Aquela mulher não podia estar ali. Era uma partida da sua imaginação. Tinha-se
enrolado com ela na faculdade, mas tinha-a desprezado. Era uma drogada, dona de
uma beleza assinalável e um corpo escultural, mas era coquete e fútil! Tinha
ido para a faculdade à procura de marido. Ele estava fora! Fechou os olhos e
abanou a cabeça, para afastar a miragem, mas o sorriso dela continuava ali.
«Não te lembras de mim?» Insistiu Fátima.
«És mesmo tu?»
«Sim.»
«Como podes sequer falar comigo, depois de
tudo o que te fiz?»
«Eu era um ser desprezível.»
«Não. Desprezível fui eu e continuo a sê-lo.
Agora para além de desprezível sou também desprezável e desprezado.»
«Estás enganado. Tu és apenas uma vítima da
vida, como eu fui há trinta anos atrás. Mas temos que usar as pancadas que a
vida nos dá como um despertar para outras escolhas.»
«Isso é apenas uma desculpa. Nós determinamos
a nossa vida e ela tem de valer a pena, senão...»

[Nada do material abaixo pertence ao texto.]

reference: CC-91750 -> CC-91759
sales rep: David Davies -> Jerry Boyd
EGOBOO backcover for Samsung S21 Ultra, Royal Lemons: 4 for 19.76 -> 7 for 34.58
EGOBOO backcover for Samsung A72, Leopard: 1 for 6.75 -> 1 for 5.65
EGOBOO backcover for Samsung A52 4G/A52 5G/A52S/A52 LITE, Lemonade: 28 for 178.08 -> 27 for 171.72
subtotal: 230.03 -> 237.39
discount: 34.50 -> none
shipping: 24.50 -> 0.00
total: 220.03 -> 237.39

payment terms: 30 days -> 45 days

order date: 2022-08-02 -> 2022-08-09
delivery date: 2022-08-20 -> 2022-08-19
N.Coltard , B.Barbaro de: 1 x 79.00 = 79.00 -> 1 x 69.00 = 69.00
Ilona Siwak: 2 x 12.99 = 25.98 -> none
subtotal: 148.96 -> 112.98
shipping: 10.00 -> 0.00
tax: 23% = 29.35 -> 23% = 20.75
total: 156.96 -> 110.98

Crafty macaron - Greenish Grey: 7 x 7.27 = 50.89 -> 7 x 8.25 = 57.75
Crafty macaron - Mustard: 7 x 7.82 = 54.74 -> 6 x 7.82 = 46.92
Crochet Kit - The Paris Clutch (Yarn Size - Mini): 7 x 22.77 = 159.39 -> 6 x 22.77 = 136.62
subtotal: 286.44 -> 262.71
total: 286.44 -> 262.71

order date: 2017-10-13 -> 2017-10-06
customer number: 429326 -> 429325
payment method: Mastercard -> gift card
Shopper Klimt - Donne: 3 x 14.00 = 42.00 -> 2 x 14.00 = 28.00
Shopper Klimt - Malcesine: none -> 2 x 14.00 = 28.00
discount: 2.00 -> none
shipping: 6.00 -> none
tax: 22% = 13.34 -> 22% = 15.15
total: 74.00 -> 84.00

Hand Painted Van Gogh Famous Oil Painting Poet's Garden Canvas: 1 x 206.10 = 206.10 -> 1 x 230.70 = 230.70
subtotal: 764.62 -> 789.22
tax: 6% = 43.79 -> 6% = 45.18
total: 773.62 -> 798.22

«Todas as vidas valem a pena. Não podes é
julgar a vida toda por um episódio apenas, pois isso torna-a apenas igual a
esse episódio: boa ou má. Tens de julgar a vida pelo seu todo e, sobretudo, por
aquilo que tu és capaz de fazer dela.»
Pedro
ficou a olhar para ela com uma máscara de espanto. Fátima tinha-se tornado uma
mulher sábia! Mas ele precisava muito mais do que palavras bonitas. Se ela
soubesse a sua história!
Ela
não precisava de ouvir a história da vida dele. Tinha-se inteirado dela, fazia
algum tempo. Tinha tomado a decisão de o procurar consciente de tudo. O ruído
no túnel anunciou a aproximação das carruagens. Pedro colocou as mãos contra a
coluna e preparou-se. No último instante Fátima adivinhou as intenções dele e
empurrou-o para o lado. Estava demasiado bêbado para resistir e caiu. A polícia
tomou conta da ocorrência e como não tinha documentos foi levado para a
esquadra.
Chorou
baba e ranho durante o resto da tarde e uma parte da noite, até que a exaustão
o venceu. Acordou de alma lavada. As palavras de Fátima martelavam-lhe a cabeça.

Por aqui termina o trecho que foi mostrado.